Factsheet for measure IE-2022-11/2390 – measures in Ireland

Changes to employment arrangements will benefit 1,800 non-EEA doctors

Country Ireland , applies nationwide
Time period Open ended, started on 08 March 2022
Context COVID-19
Type Other initiatives or policies
Category Ensuring business continuity and support for essential services
– Mobilisation of a larger workforce
Author Roisin Farelly (IRN Publishing) and Eurofound
Measure added 20 May 2022 (updated 20 June 2022)

Background information

In December 2021, Department of Enterprise, Trade and Employment, in agreement with the Department of Justice and the Department of Health, introduced a new 2-year multi-site general employment permit for non-EEA doctors working in the public health system.

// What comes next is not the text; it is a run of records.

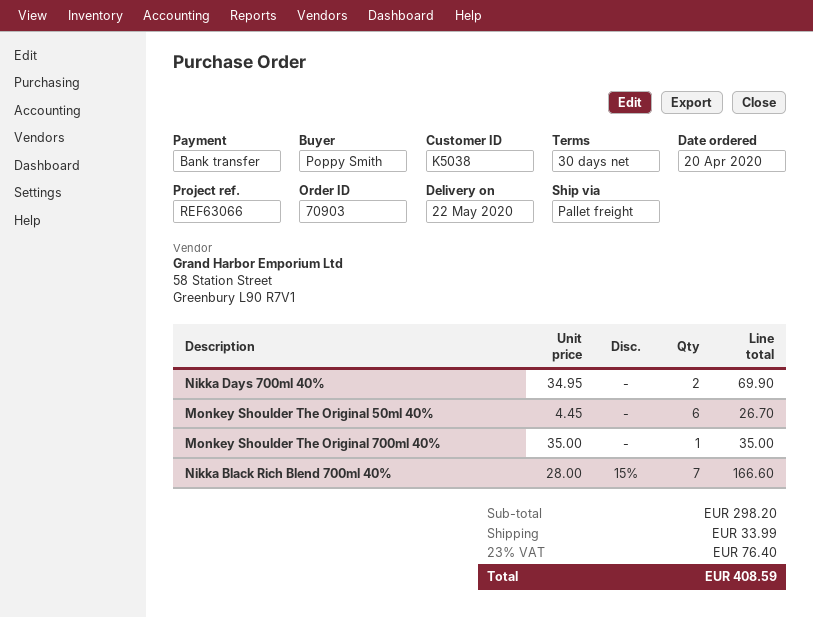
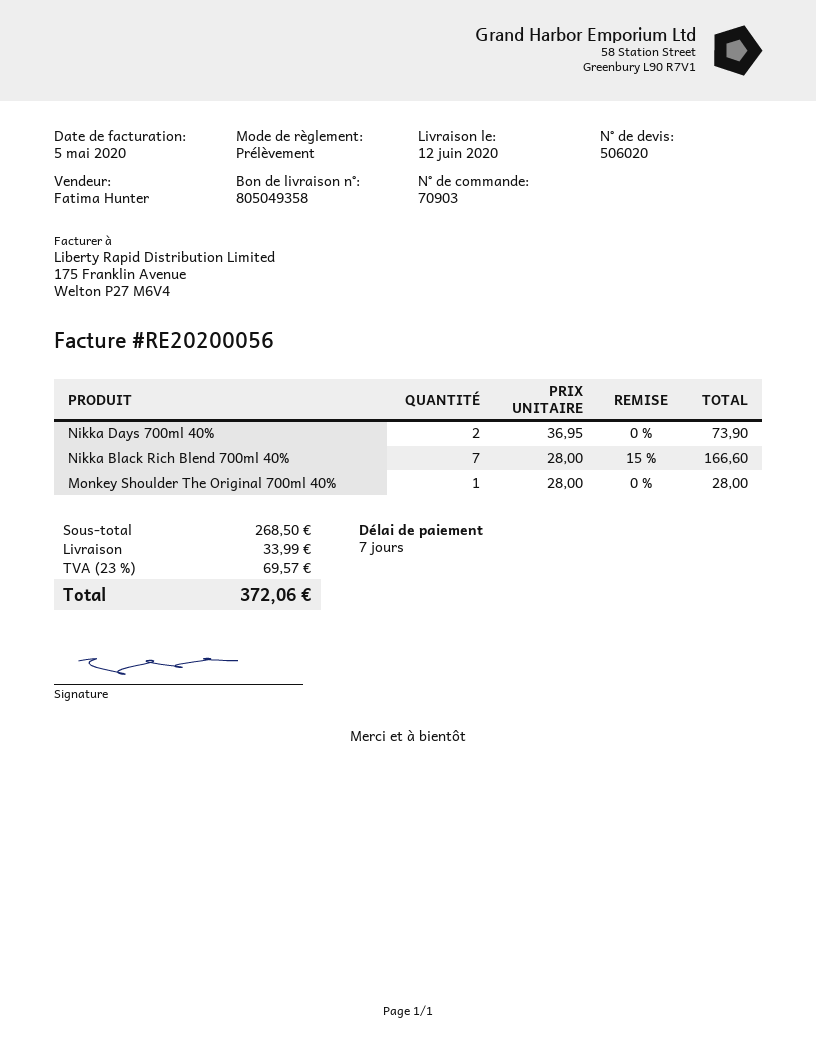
delivery date: 2020-05-22 -> 2020-06-12
payment terms: 30 days -> 7 days
payment method: bank transfer -> direct debit
Nikka Days 700ml 40%: 2 x 34.95 = 69.90 -> 2 x 36.95 = 73.90
Monkey Shoulder The Original 50ml 40%: 6 x 4.45 = 26.70 -> none
Monkey Shoulder The Original 700ml 40%: 1 x 35.00 = 35.00 -> 1 x 28.00 = 28.00
subtotal: 298.20 -> 268.50
tax: 23% = 76.40 -> 23% = 69.57
total: 408.59 -> 372.06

Prior to December 2021, all general employment permit holders, including doctors, had to complete 5 years residence and work before becoming eligible for a Stamp 4, which offers the right to work without preconditions.

Content of measure

Under the new scheme, non-EEA doctors who have worked in the State for between 2-5 years and who hold a General Employment Permit can apply for the right to work without a permit. Their spouses or partners will also be allowed to work.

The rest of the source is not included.